### WHAT TO DO
Go through the entries below and count the lines holding the word "Reviews". Reply with only the number, please.

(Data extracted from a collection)

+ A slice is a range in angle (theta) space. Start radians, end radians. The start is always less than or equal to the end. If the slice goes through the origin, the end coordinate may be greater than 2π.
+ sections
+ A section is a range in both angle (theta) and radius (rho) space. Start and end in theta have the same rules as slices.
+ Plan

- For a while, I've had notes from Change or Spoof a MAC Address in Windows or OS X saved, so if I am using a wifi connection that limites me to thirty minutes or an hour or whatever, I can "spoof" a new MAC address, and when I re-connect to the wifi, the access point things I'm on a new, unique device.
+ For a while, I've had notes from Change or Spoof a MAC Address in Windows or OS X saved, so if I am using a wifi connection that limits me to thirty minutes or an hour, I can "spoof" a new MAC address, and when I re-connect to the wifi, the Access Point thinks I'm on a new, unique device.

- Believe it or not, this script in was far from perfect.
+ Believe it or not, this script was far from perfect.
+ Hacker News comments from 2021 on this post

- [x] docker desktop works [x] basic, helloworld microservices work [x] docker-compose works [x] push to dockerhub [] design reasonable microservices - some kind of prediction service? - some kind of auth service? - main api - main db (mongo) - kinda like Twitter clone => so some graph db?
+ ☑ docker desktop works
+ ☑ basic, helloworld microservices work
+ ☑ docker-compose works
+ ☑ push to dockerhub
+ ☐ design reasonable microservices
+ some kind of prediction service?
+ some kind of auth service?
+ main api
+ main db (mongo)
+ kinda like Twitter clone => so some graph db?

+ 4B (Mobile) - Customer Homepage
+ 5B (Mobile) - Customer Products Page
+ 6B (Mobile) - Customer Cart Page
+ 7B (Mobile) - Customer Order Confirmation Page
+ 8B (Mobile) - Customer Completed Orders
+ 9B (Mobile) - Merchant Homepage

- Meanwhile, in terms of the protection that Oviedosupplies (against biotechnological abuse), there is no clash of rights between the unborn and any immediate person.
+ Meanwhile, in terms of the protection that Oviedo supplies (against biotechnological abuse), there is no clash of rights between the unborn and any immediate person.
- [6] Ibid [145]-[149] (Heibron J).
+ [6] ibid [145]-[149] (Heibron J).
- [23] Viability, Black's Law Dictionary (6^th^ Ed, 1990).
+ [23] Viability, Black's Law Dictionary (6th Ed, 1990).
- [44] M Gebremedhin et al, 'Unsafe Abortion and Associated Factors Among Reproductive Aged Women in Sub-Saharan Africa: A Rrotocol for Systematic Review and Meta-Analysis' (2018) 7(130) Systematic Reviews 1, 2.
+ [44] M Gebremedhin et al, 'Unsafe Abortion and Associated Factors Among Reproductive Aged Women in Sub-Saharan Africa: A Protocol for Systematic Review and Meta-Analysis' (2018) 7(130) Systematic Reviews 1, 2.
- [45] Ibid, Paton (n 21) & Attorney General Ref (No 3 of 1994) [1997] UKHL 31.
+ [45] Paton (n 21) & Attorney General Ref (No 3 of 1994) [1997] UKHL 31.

### EXERCISE RESPONSE
2